[HN Gopher] Goroutines are not significantly lighter than threads
       ___________________________________________________________________
        
       Goroutines are not significantly lighter than threads
        
       Author : todsacerdoti
       Score  : 83 points
       Date   : 2021-03-12 20:12 UTC (2 hours ago)
        
 (HTM) web link (matklad.github.io)
 (TXT) w3m dump (matklad.github.io)
        
       | anonuser123456 wrote:
       | >If the application does 10k concurrent things, 100mb might be
       | negligible.
       | 
       | When you think about memory in quantities of 1,10,100,1000
       | million units, a few hundred MB makes a big difference (e.g.
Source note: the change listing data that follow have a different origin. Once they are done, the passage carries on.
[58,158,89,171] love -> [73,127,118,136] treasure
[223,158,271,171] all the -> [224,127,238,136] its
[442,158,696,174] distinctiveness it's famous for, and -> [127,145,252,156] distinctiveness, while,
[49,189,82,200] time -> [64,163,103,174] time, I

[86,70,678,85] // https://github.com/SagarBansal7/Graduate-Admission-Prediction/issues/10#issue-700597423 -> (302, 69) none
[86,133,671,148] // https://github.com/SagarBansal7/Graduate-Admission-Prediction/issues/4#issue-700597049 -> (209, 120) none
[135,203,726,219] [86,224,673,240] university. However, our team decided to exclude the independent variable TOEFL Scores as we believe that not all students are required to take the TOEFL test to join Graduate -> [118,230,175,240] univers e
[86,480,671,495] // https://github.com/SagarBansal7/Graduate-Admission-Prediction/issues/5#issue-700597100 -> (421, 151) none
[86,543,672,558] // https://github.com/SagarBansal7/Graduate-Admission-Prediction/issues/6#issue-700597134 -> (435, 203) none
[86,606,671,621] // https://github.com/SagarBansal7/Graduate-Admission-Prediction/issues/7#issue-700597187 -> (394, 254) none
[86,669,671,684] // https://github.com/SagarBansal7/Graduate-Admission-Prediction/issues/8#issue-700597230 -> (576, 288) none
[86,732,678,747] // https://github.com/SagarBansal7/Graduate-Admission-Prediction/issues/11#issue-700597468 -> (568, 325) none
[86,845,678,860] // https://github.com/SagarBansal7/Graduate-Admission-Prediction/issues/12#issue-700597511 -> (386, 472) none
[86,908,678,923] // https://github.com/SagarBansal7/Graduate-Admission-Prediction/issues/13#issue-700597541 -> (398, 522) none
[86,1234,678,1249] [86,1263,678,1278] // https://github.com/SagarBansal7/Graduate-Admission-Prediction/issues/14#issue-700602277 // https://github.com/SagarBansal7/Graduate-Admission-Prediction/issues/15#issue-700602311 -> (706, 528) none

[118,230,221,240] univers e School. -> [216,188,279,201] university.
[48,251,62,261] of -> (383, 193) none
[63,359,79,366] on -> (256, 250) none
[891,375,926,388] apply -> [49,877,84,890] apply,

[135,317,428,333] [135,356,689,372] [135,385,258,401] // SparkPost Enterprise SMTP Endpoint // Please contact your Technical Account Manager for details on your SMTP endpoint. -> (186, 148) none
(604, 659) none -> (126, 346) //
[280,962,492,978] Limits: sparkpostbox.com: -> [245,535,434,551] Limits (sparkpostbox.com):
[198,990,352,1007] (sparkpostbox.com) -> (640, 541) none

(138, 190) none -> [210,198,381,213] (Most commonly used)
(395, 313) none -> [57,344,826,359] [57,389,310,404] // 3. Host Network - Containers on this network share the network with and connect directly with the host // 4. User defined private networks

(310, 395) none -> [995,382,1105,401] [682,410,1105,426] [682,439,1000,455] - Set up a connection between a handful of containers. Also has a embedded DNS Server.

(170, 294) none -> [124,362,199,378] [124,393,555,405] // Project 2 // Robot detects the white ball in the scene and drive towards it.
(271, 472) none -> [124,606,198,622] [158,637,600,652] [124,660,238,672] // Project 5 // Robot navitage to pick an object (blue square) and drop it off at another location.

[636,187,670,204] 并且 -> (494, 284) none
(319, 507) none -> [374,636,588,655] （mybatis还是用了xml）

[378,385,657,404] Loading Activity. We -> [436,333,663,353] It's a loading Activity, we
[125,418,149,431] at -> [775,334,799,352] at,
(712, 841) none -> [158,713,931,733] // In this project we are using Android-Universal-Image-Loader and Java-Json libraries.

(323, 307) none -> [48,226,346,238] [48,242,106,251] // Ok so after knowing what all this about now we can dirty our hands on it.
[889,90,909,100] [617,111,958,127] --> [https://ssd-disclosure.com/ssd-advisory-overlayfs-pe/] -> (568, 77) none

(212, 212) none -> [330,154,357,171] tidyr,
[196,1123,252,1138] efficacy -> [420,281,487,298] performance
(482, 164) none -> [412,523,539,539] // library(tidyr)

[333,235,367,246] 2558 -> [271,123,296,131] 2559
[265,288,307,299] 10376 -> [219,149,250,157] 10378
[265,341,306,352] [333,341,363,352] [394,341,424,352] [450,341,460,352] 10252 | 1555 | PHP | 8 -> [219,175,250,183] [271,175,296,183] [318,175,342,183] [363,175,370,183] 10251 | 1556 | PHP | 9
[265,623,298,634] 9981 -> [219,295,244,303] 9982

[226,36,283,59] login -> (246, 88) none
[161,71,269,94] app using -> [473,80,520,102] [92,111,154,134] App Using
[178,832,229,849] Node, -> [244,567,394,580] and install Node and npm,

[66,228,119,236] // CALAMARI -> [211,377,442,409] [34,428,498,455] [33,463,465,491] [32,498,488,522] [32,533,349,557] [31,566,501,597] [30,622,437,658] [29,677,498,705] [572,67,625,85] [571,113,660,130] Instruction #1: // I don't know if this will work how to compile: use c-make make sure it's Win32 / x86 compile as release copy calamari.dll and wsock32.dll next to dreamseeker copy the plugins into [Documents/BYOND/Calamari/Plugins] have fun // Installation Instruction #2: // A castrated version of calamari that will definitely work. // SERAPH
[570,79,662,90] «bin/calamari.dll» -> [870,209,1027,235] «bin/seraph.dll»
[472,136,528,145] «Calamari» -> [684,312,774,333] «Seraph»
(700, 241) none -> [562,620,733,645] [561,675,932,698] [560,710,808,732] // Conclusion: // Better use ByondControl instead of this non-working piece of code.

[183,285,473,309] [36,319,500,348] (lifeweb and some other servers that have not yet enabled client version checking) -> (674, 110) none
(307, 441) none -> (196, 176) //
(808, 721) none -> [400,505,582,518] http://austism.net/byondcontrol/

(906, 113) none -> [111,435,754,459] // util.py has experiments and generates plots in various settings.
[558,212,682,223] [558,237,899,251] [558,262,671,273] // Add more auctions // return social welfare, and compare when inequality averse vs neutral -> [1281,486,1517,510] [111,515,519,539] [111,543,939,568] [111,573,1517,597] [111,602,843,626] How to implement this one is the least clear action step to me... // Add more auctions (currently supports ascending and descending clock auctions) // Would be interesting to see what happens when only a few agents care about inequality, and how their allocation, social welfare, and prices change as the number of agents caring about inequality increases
       | Android devices).
        
         | eeZah7Ux wrote:
         | On an android device you don't need 10k coroutines.
         | 
         | And on severs - people implemented webservers like apache 25
         | years ago without coroutines and it ran with with very limited
         | RAM.
        
         | hermanradtke wrote:
         | Hence the word "might". If it is not negligible then one needs
         | to opt for something async IO at the cost of more complexity.
        
         | a2g4rAVy wrote:
         | Developers don't care about memory on consumer devices. Look at
         | any modern website.
        
       | wmf wrote:
       | This has been known since the days of NPTL and the O(1)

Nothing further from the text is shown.